Aujourd’hui, le VT en région parisienne, je suis d’accord sur ce point avec les entreprises, a atteint un niveau record, on doit donc d’ores et déjà savoir comment on va , terme, les 650 millions d’euros que représentera l’exploitation du Grand Paris express, le matériel roulant, le personnel, l’électricité et l’ensemble des frais de fonctionnement, hors redevances et hors budget des gares. Si vous ajoutez la redevance d’infrastructure prévue par la loi de 2010, et dont la Région n’a jamais voulu – le décret à ce sujet n’est jamais sorti -, s’ajoutent 200 millions d’euros. Et 200 millions également pour financer l’exploitation des gares. On arrive ainsi à un milliard d’euros. Pour IDF mobilités, cela ne passe pas. Il faut donc regarder les choses de près. Cela va venir très vite avec des premières mises en service en 2024. Il faut rechercher des consensus sur les solutions à apporter à ce défi financier.
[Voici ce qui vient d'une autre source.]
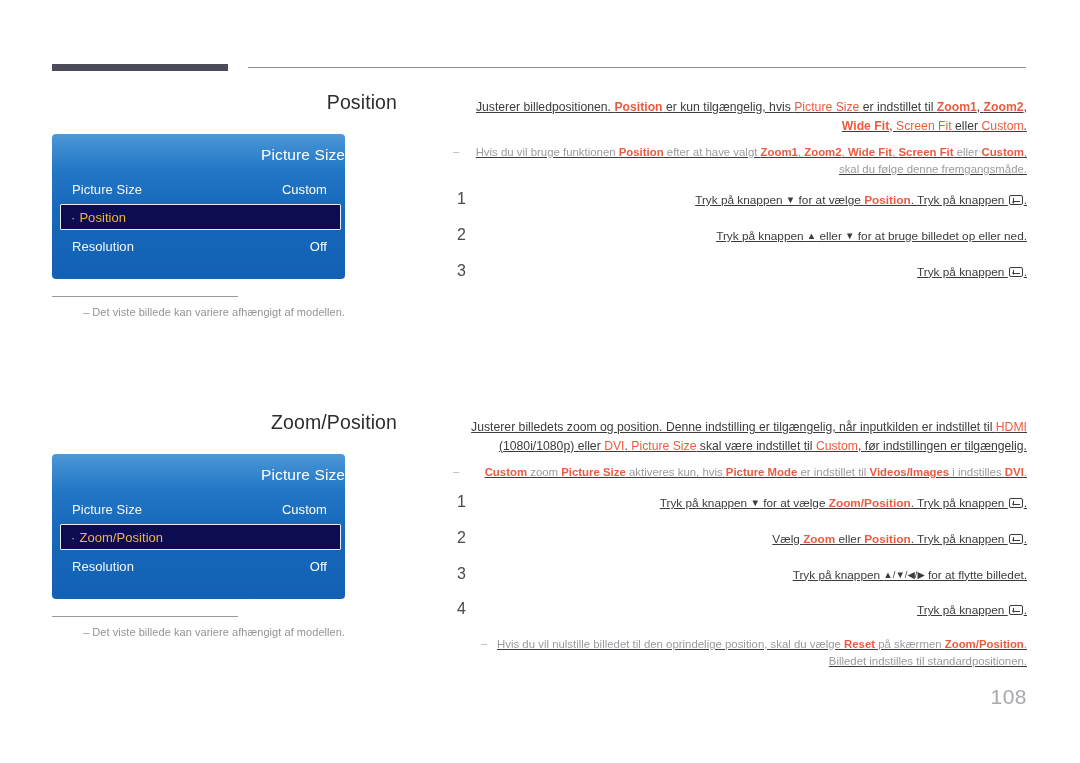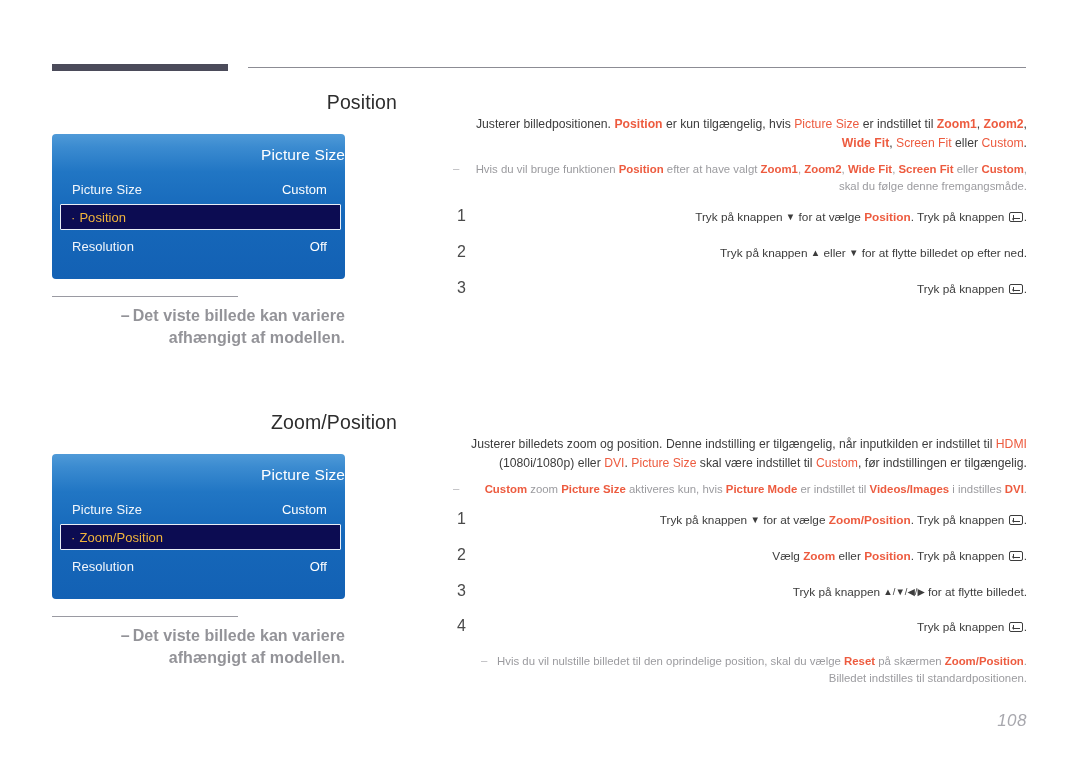--- a/index.html
+++ b/index.html
@@ -64,8 +64,9 @@
   .sec-right {
     position: absolute;
     left: 401px;
-    top: 23px;
+    top: 6px;
     width: 574px;
+    text-decoration: underline;
   }
 
   

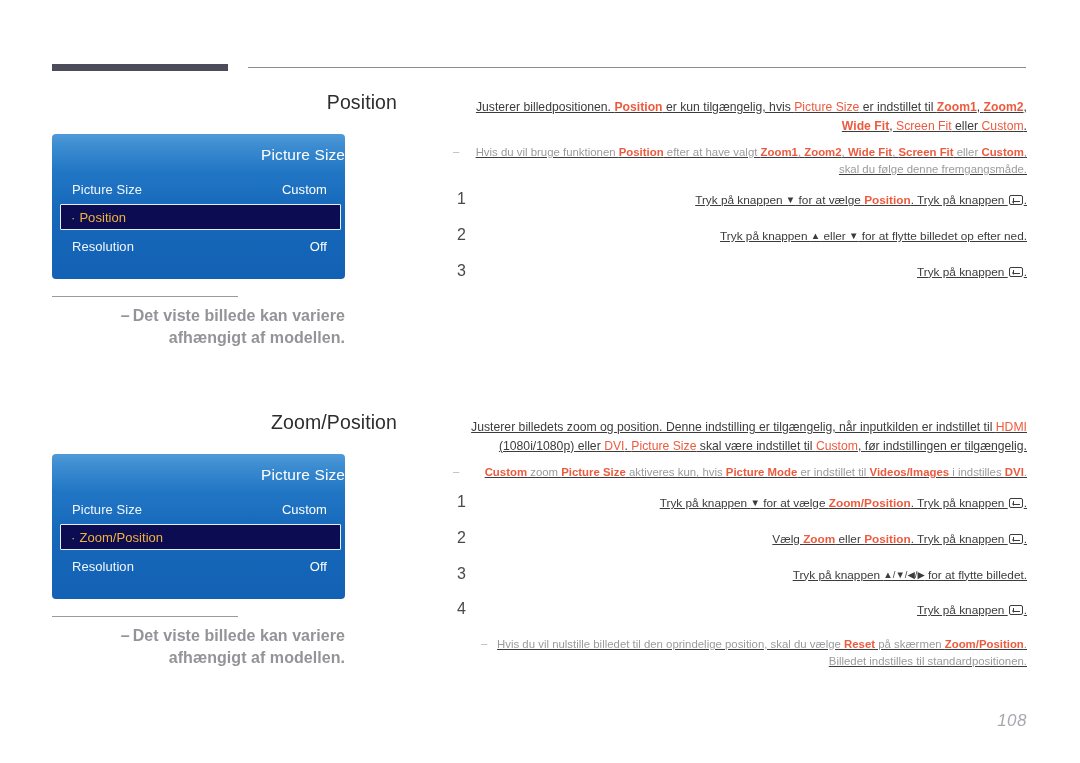--- a/index.html
+++ b/index.html
@@ -307,7 +307,7 @@
           <span class="num">1</span><span>Tryk på knappen </span><span class="arrow">▼</span><span> for at vælge </span><span class="hl-b">Position</span><span>. Tryk på knappen </span><span class="key-enter"></span><span>.</span>
         </li>
         <li class="step">
-          <span class="num">2</span><span>Tryk på knappen </span><span class="arrow">▲</span><span> eller </span><span class="arrow">▼</span><span> for at flytte billedet op efter ned.</span>
+          <span class="num">2</span><span>Tryk på knappen </span><span class="arrow">▲</span><span> eller </span><span class="arrow">▼</span><span> for at bruge billedet op eller ned.</span>
         </li>
         <li class="step">
           <span class="num">3</span><span>Tryk på knappen </span><span class="key-enter"></span><span>.</span>

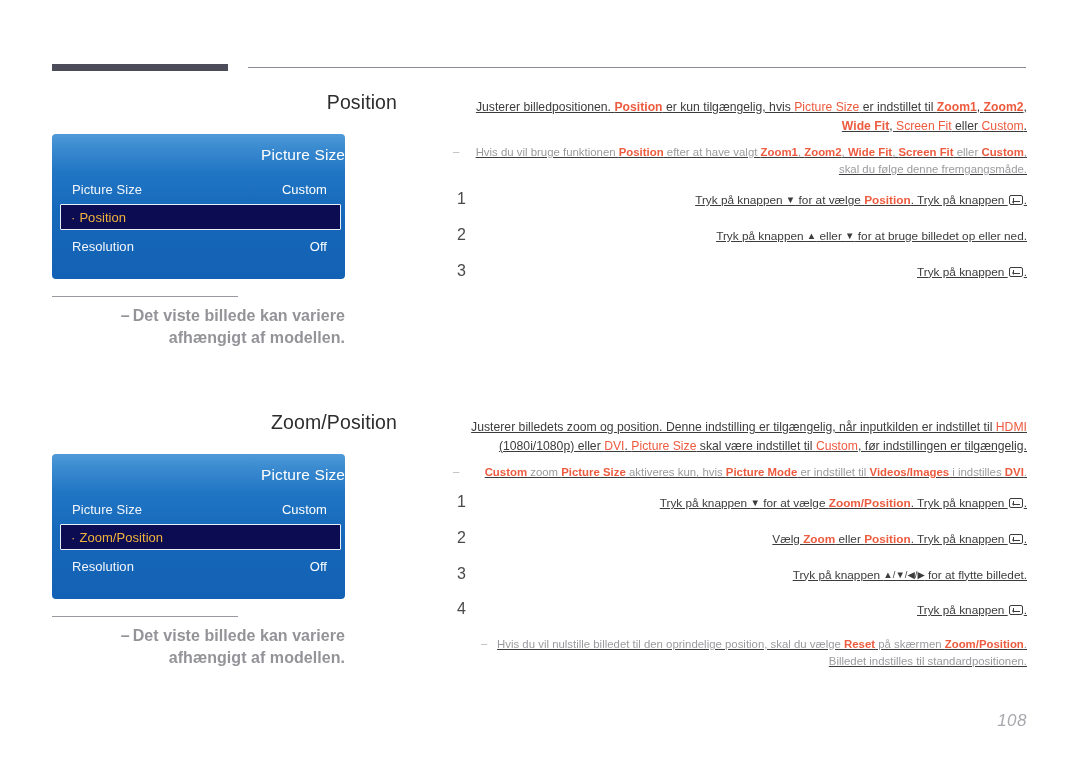--- a/index.html
+++ b/index.html
@@ -144,11 +144,10 @@
     margin-bottom: 8px;
   }
   .osd-caption .captext {
-    font-size: 16px;
+    font-size: 11px;
     color: #939398;
     line-height: 1.35;
     letter-spacing: 0.05px;
-    font-weight: bold;
   }
   .osd-caption .captext .dash { margin-right: 3px; }
 

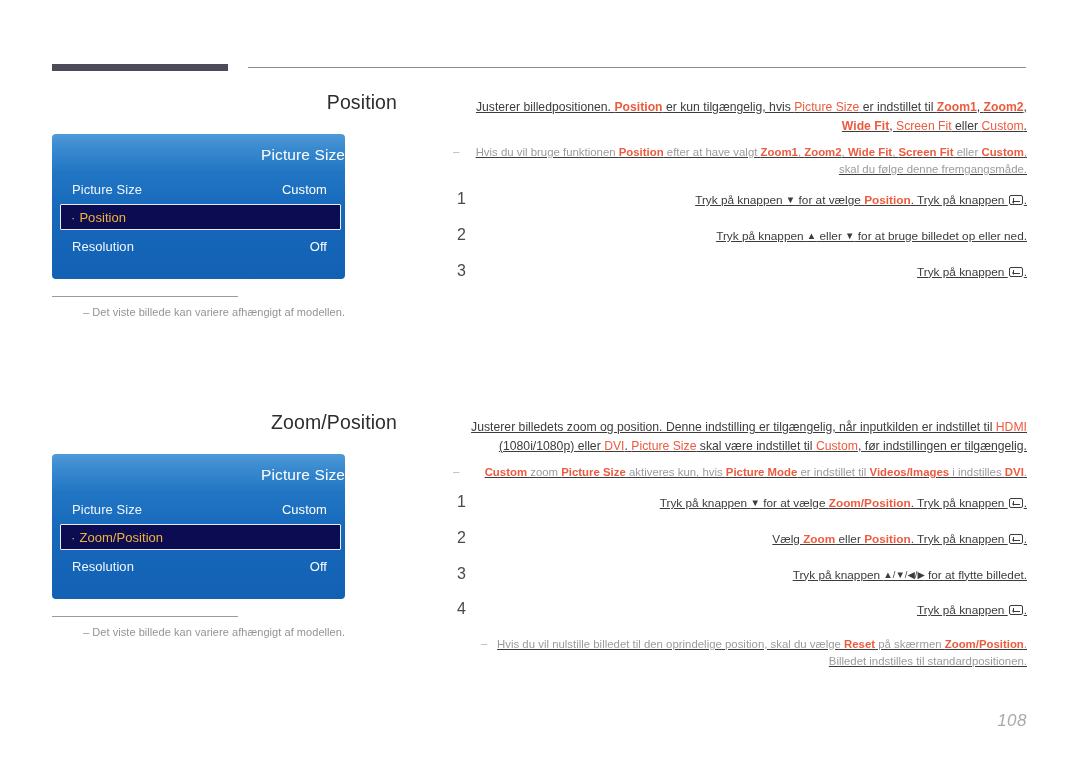--- a/index.html
+++ b/index.html
@@ -247,11 +247,10 @@
   .page-num {
     position: absolute;
     right: 53px;
-    bottom: 32px;
-    font-size: 17px;
+    bottom: 54px;
+    font-size: 21px;
     color: #a8a8ae;
     letter-spacing: 0.5px;
-    font-style: italic;
   }
 </style>
 </head>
Vous estimez que la SGP n’est pas outillée pour gérer les gares ?
Ce que je dis surtout, c’est que dans le paysage déjà suffisamment complexe, où une gare est gérée par le gestionnaire d’infrastructure, la RATP ou SNCF réseau, mais également par l’exploitant, l’opérateur – je rappelle que l’exploitation de ces nouvelles lignes sera soumise à la concurrence -, on ne va pas ajouter un intervenant supplémentaire, à savoir la SGP. Si l’on veut réussir, il vaut mieux ne poursuivre qu’un seul objectif. Or la SGP a un objectif pharaonique : réaliser le plus grand réseau du monde de métro automatique souterrain, dans un minimum de temps, 2024 pour les JO et 2030 pour avoir terminé et en tenant absolument le budget alloué de 35 milliards d’euros.
De même, la SGP ne doit pas faire de l’aménagement, au risque de se disperser. La SGP a bien travaillé sous l’autorité de Philippe Yvin, elle a par exemple su sortir l’ensemble des DUP dans les temps. Les équipes de la SGP ont fait, jusqu’à présent, un travail remarquable.